(Content revision data)
_ _ _ _

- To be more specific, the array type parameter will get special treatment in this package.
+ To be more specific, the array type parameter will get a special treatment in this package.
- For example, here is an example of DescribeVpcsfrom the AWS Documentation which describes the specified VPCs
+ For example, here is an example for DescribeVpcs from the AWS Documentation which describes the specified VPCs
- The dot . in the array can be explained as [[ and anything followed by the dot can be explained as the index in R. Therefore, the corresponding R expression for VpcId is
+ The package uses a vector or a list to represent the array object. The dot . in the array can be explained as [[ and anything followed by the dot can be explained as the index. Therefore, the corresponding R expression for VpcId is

_ _ _ _

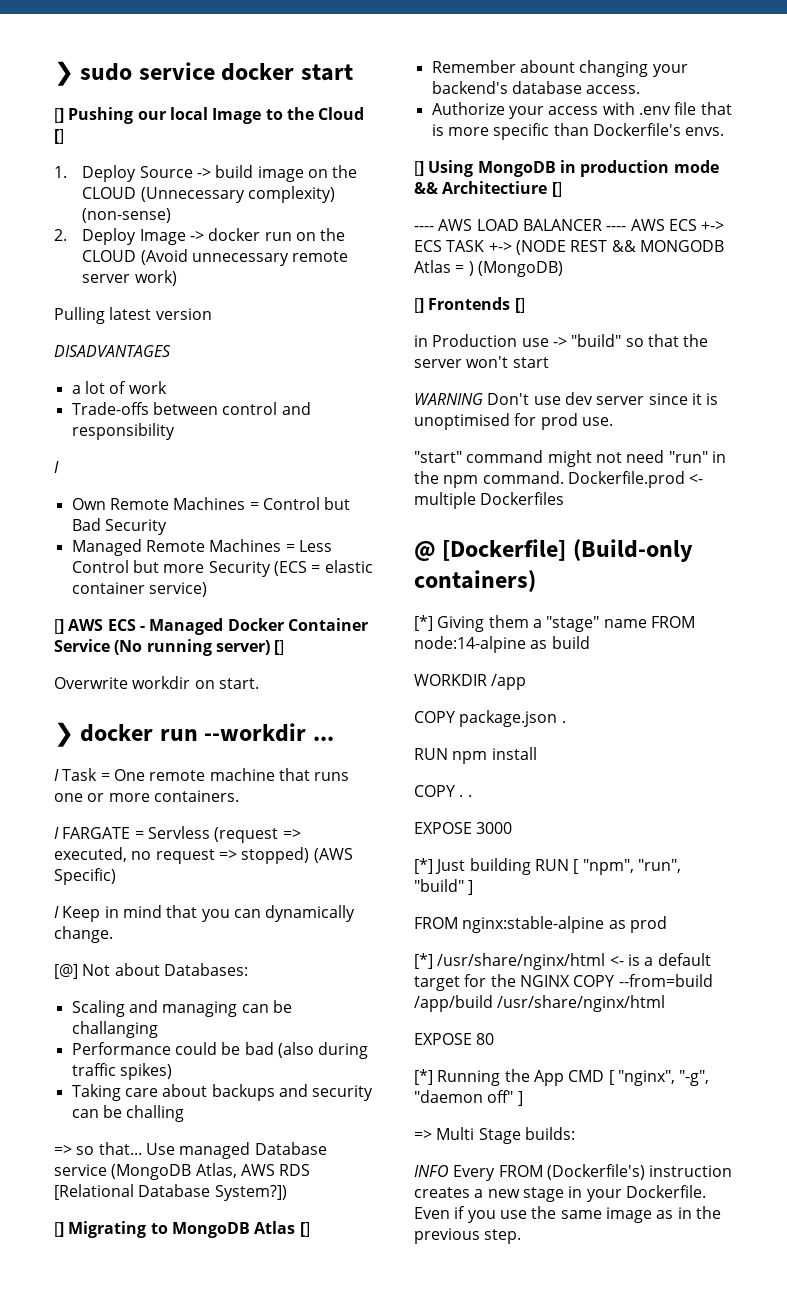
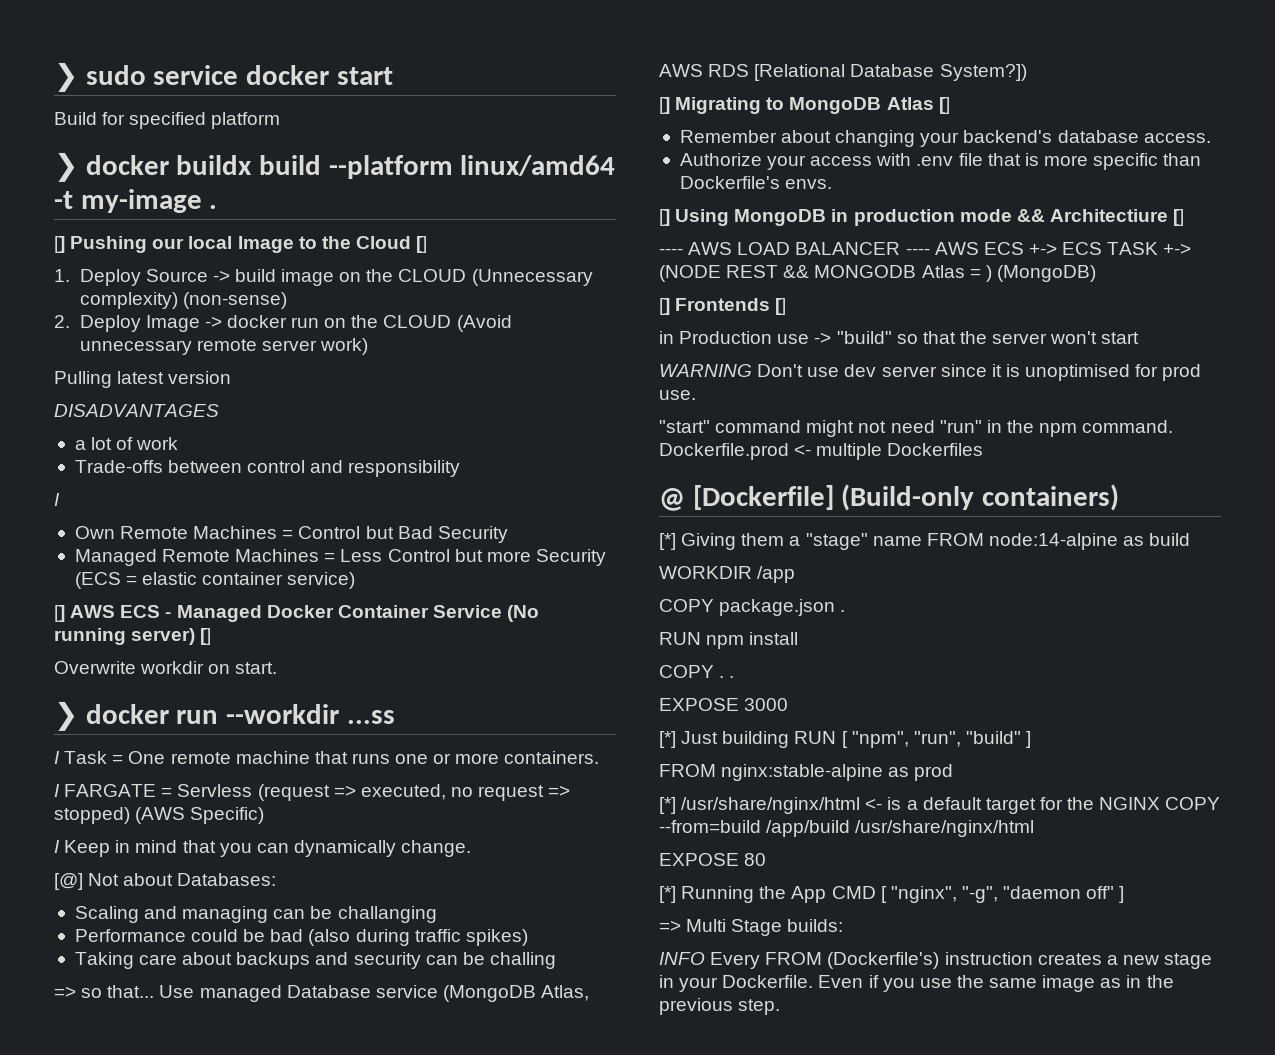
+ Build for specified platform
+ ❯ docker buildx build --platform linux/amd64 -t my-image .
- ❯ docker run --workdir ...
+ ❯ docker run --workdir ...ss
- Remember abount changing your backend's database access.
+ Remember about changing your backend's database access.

_ _ _ _

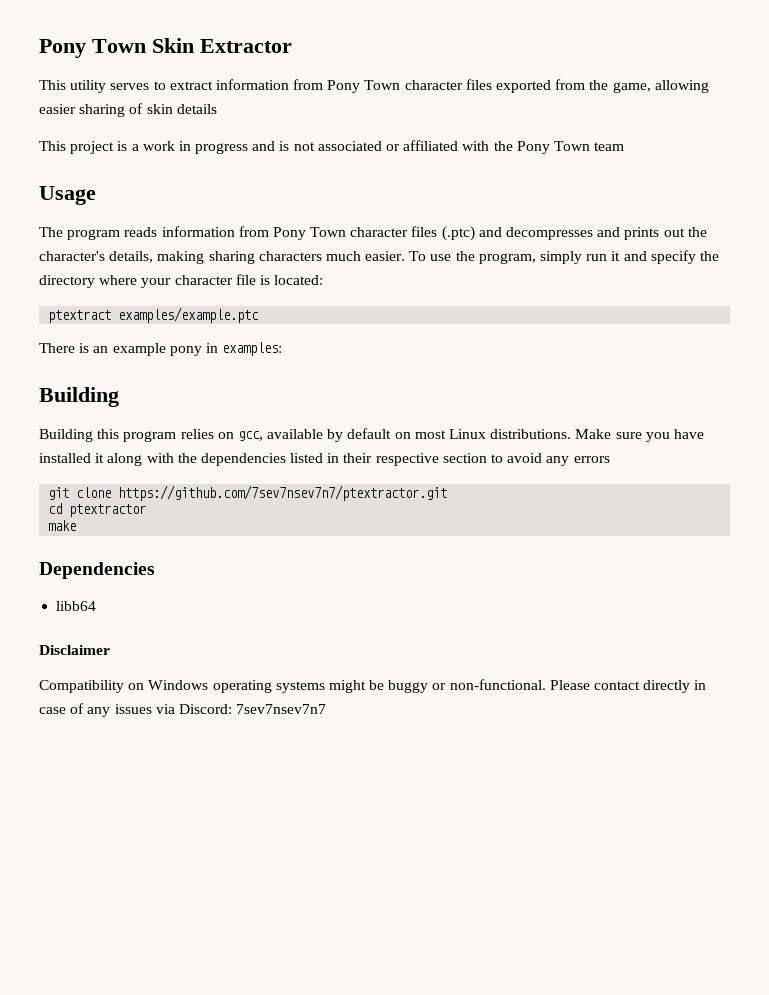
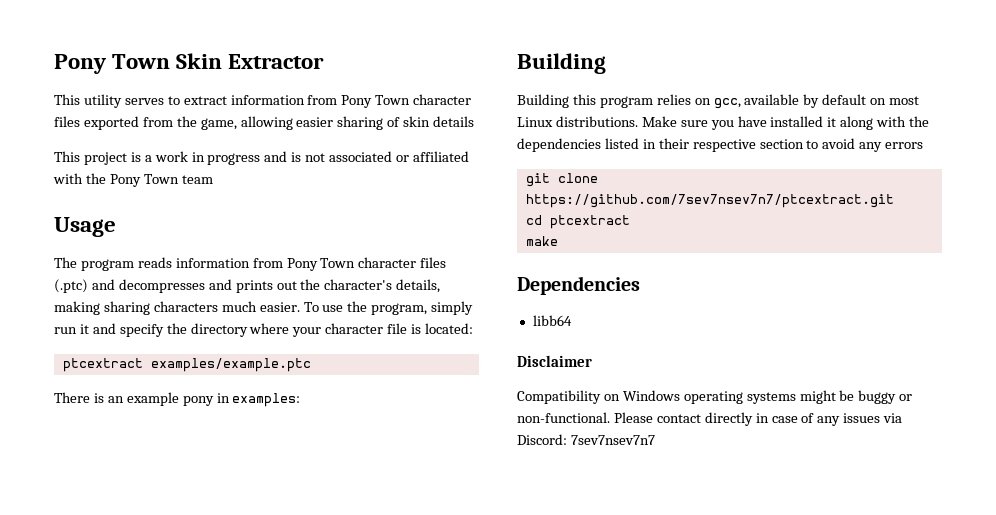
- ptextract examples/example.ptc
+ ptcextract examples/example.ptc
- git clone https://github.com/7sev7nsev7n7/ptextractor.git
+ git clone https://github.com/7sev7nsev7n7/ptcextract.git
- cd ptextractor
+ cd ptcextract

_ _ _ _

Using the records above, copy word for word the line with "- To be more", the line with "The package uses", and every line between them.

Answer section -
- To be more specific, the array type parameter will get special treatment in this package.
+ To be more specific, the array type parameter will get a special treatment in this package.
- For example, here is an example of DescribeVpcsfrom the AWS Documentation which describes the specified VPCs
+ For example, here is an example for DescribeVpcs from the AWS Documentation which describes the specified VPCs
- The dot . in the array can be explained as [[ and anything followed by the dot can be explained as the index in R. Therefore, the corresponding R expression for VpcId is
+ The package uses a vector or a list to represent the array object. The dot . in the array can be explained as [[ and anything followed by the dot can be explained as the index. Therefore, the corresponding R expression for VpcId is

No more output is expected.